Check each line of the records below for the word "Canvas" and copy those where it appears.

########################################

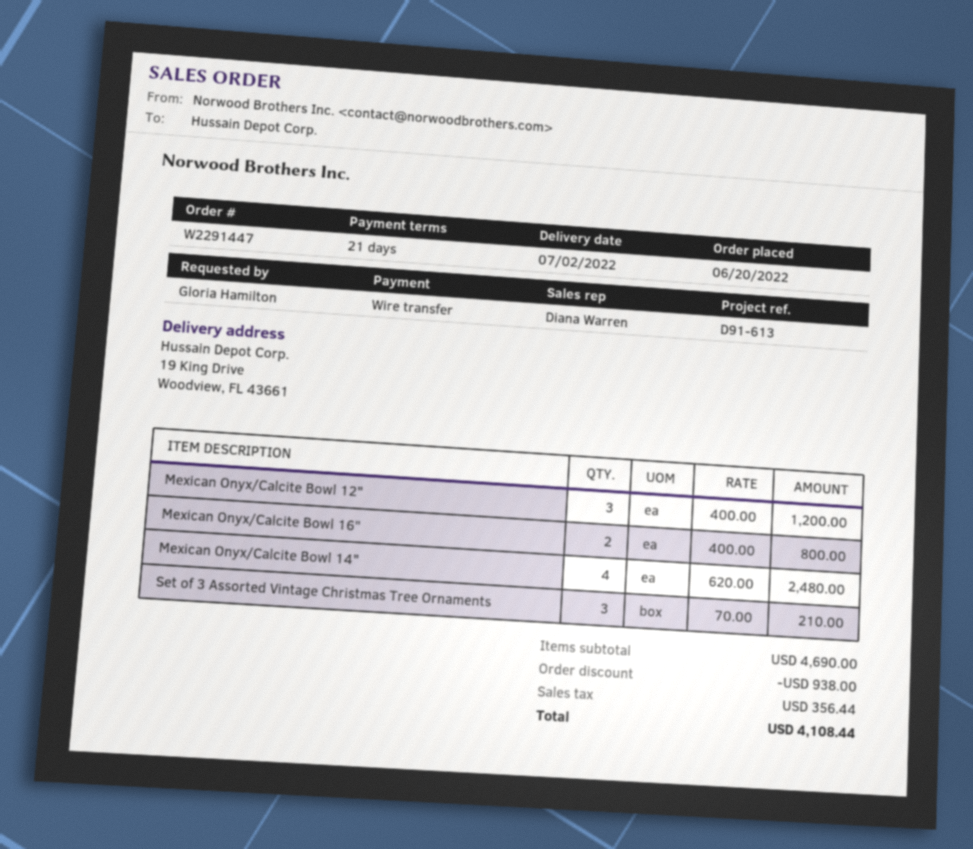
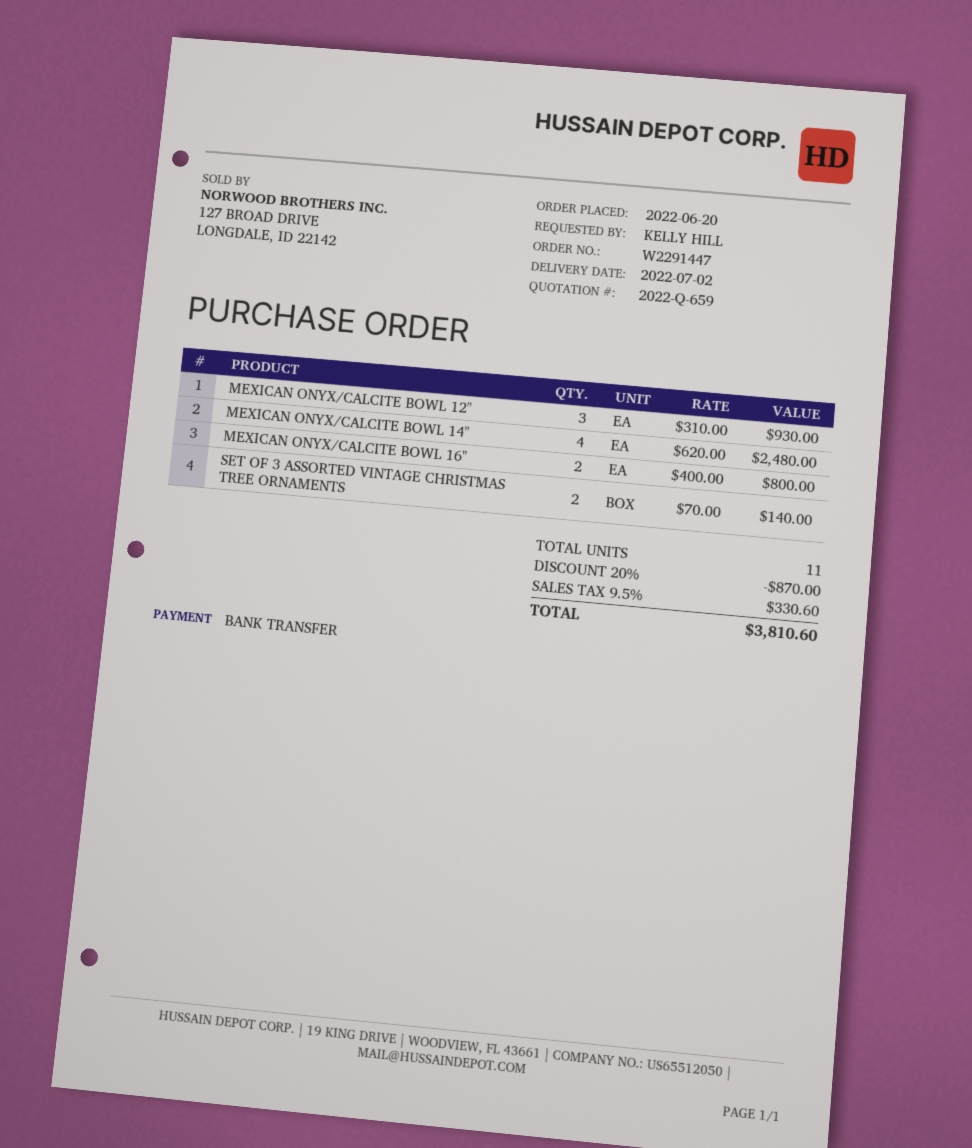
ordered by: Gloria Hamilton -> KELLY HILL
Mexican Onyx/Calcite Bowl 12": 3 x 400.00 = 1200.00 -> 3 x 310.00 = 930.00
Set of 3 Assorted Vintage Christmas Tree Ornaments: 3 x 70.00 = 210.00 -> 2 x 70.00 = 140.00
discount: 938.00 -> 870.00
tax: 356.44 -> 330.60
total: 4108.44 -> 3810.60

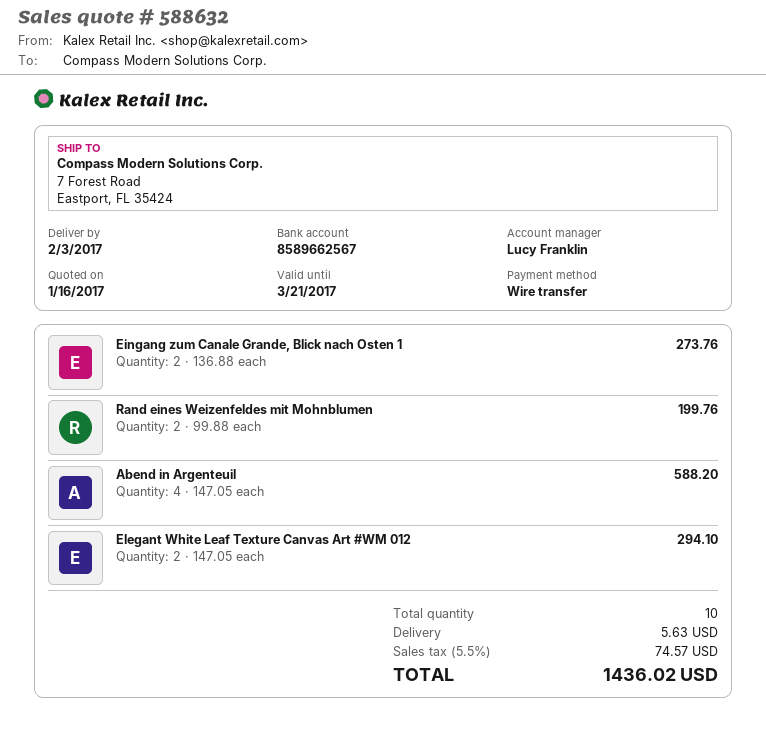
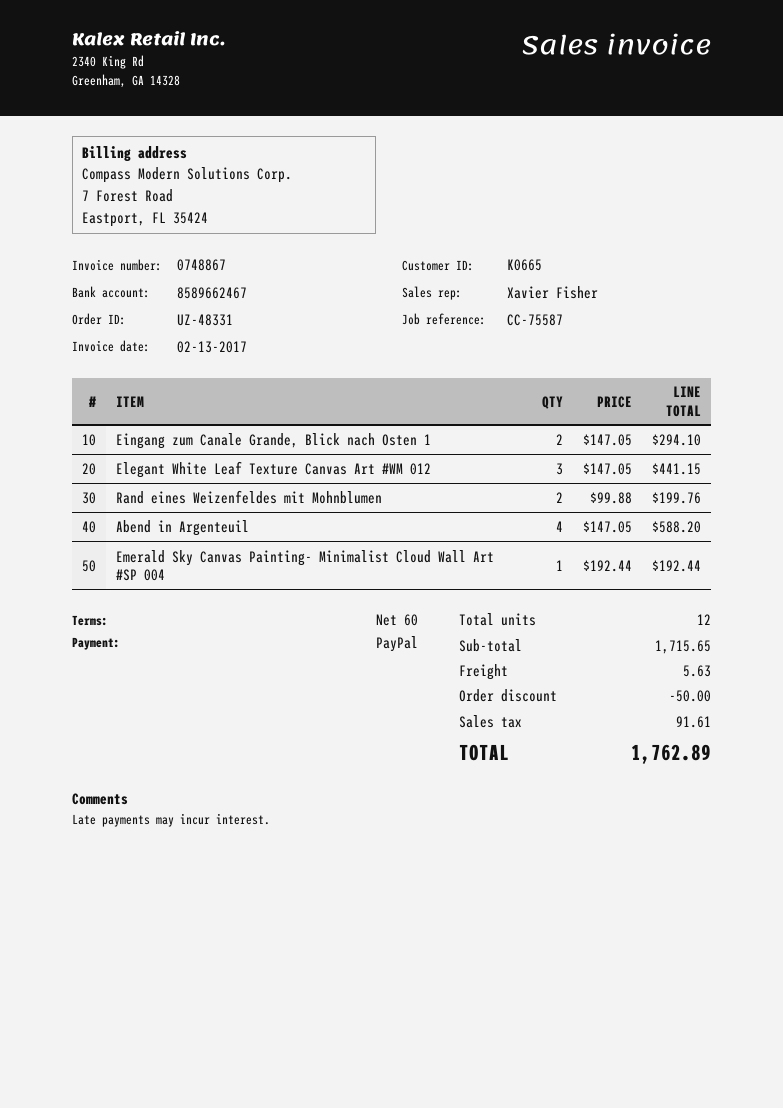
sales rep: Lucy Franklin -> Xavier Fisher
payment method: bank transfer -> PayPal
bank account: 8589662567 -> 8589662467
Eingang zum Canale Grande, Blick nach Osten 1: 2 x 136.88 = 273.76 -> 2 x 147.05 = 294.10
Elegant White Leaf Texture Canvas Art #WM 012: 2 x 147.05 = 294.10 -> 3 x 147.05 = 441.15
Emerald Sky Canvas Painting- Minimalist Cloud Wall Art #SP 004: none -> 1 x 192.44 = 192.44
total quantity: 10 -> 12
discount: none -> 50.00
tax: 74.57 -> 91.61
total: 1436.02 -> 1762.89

########################################

REPLY >>
Elegant White Leaf Texture Canvas Art #WM 012: 2 x 147.05 = 294.10 -> 3 x 147.05 = 441.15
Emerald Sky Canvas Painting- Minimalist Cloud Wall Art #SP 004: none -> 1 x 192.44 = 192.44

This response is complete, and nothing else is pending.